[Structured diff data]
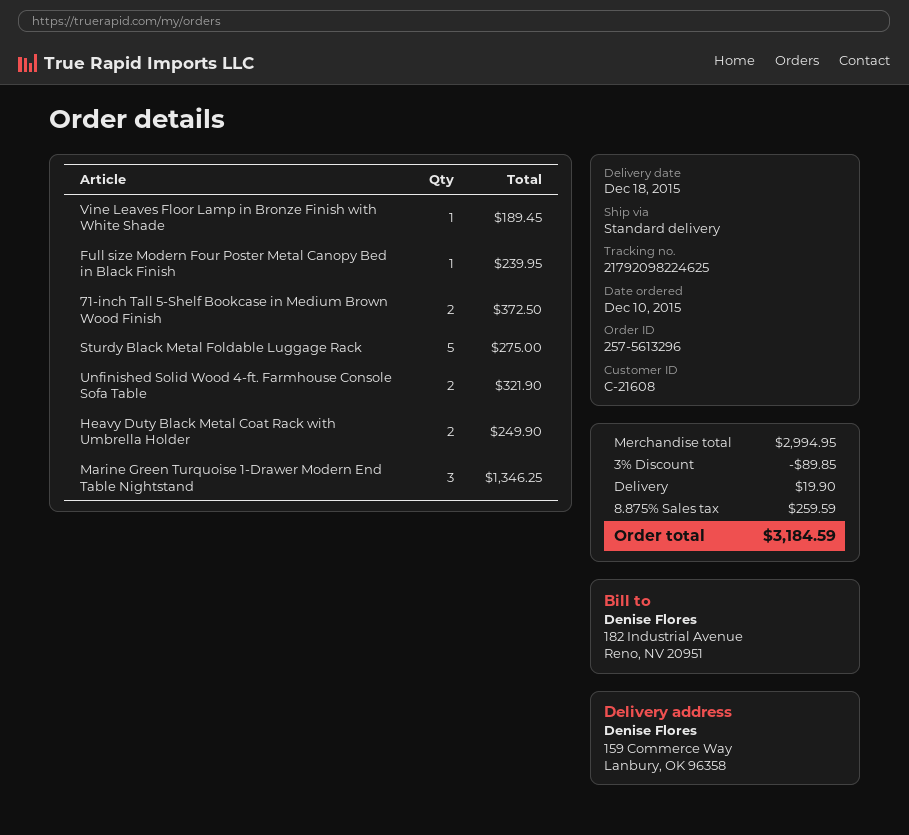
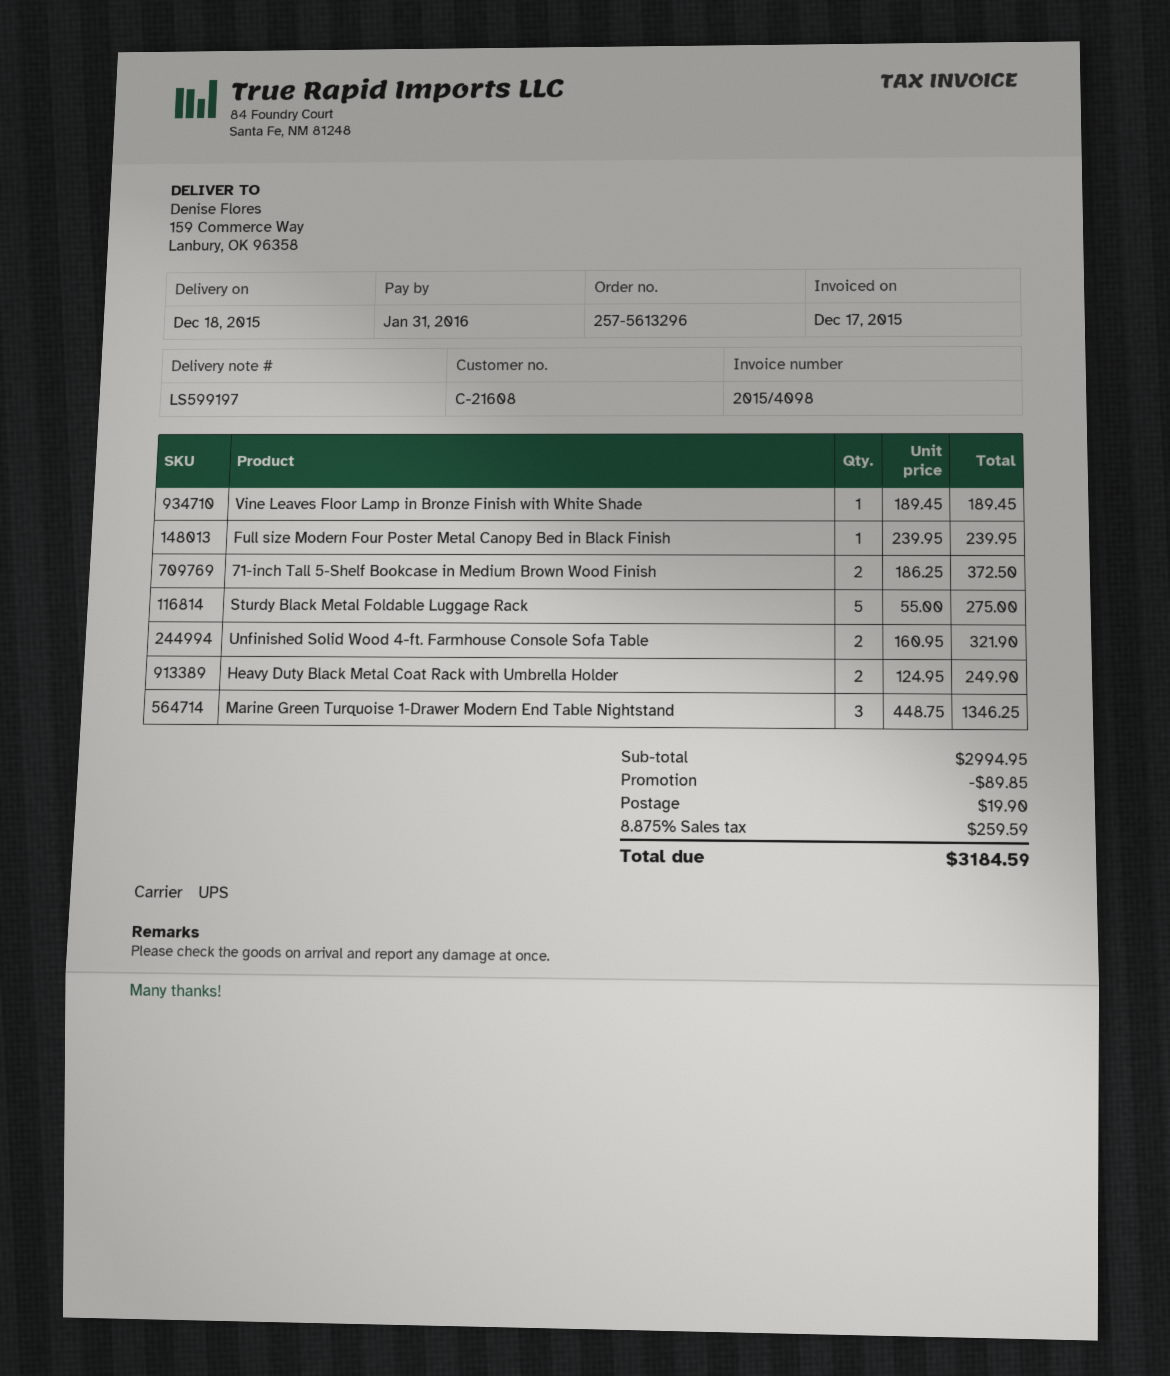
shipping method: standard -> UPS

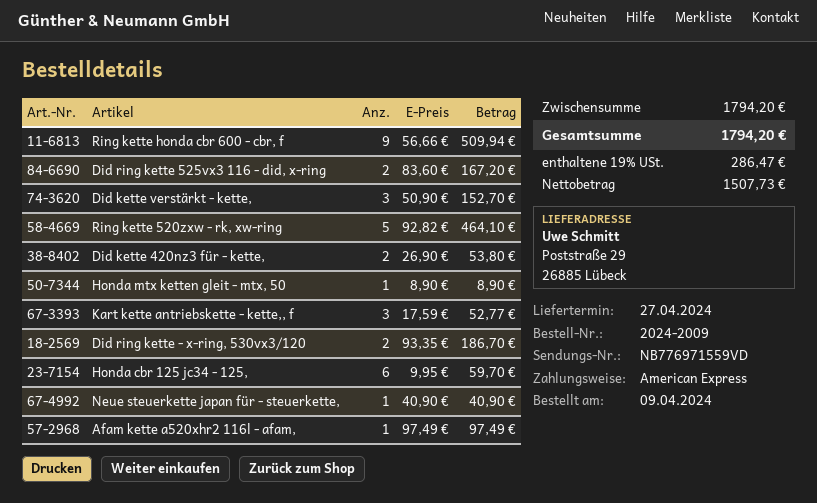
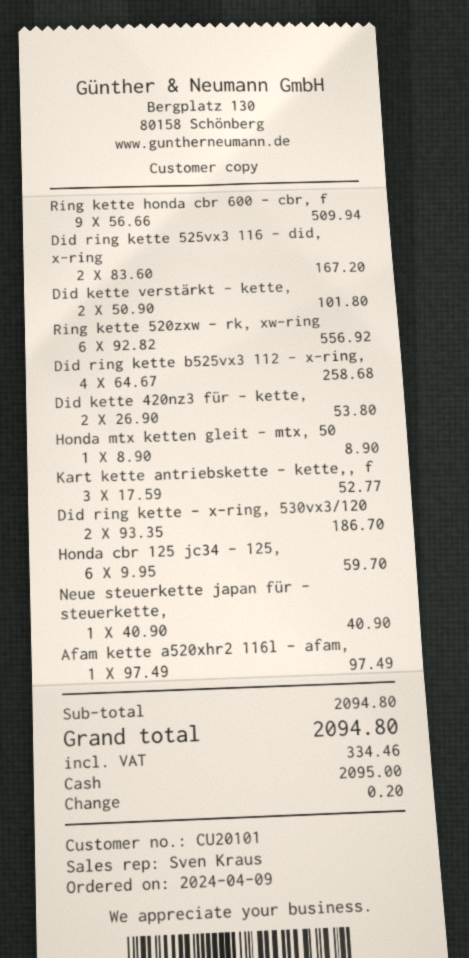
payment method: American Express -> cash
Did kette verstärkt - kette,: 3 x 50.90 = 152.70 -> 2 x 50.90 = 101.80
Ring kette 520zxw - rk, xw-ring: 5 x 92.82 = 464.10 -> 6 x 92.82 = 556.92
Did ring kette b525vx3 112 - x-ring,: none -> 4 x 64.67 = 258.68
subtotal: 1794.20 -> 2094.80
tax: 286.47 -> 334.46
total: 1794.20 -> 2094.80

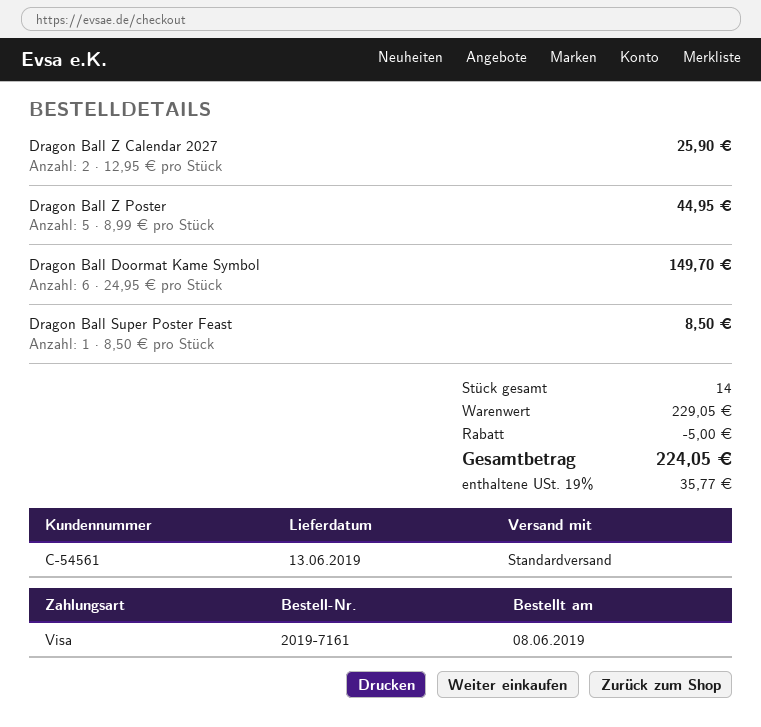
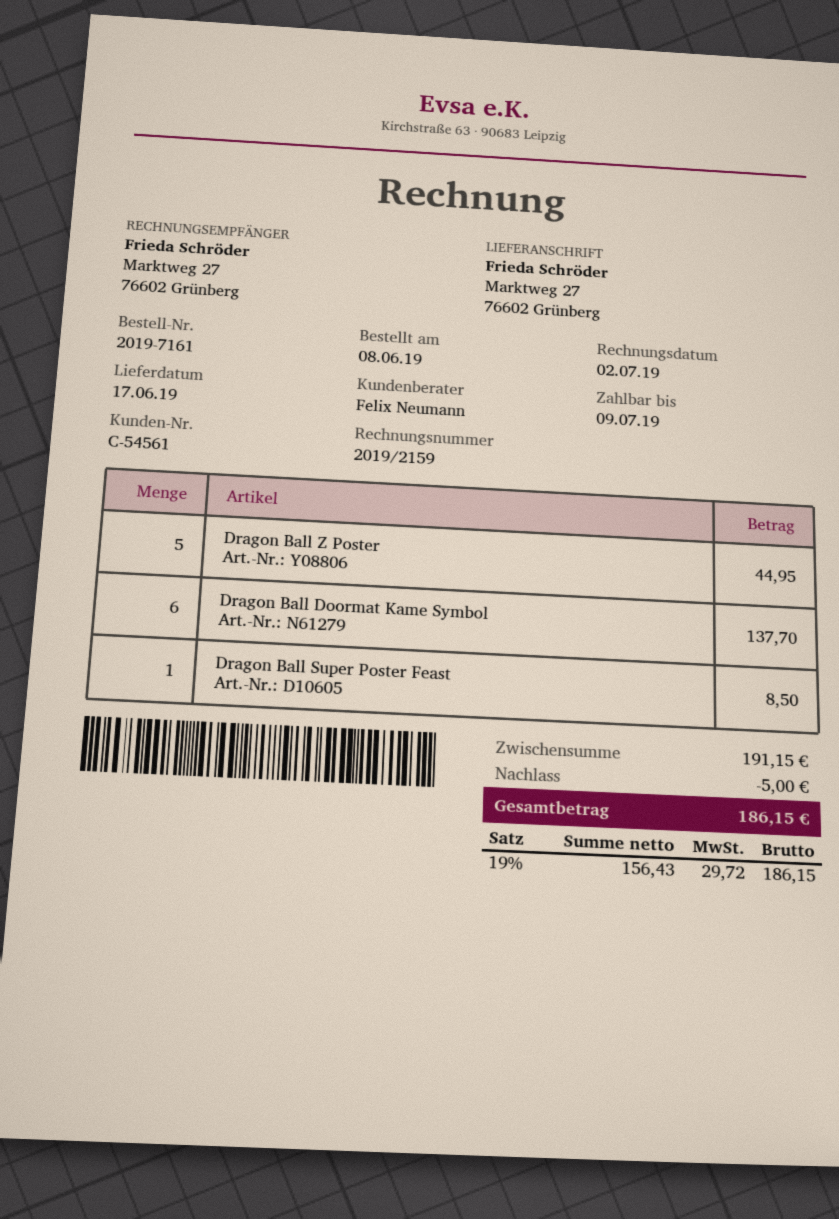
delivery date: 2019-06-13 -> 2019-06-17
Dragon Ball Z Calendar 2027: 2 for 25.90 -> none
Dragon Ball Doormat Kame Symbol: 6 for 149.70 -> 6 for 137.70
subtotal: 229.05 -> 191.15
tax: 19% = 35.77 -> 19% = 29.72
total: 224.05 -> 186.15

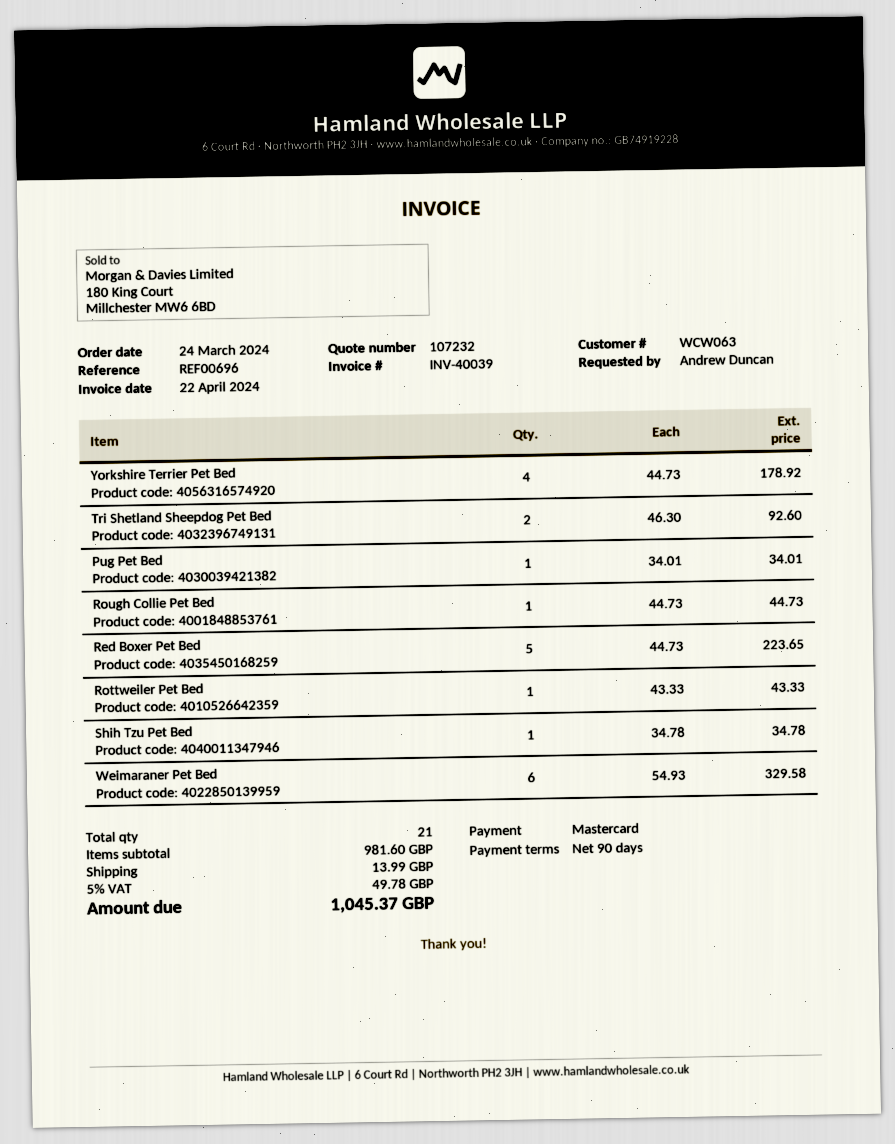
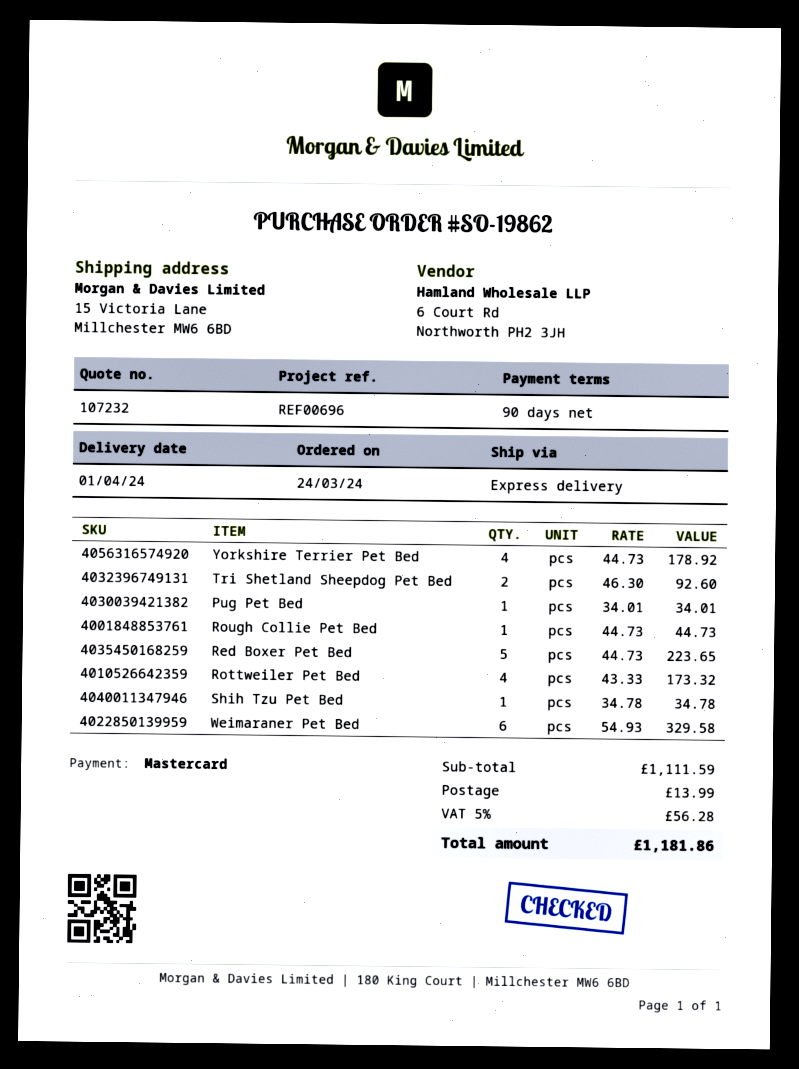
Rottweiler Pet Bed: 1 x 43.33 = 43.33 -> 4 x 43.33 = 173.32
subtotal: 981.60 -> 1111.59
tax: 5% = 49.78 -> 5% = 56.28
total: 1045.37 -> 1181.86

Work instruction. Only lines that include "none" belong in the answer; return them from the entries above.

Result of this task.
Did ring kette b525vx3 112 - x-ring,: none -> 4 x 64.67 = 258.68
Dragon Ball Z Calendar 2027: 2 for 25.90 -> none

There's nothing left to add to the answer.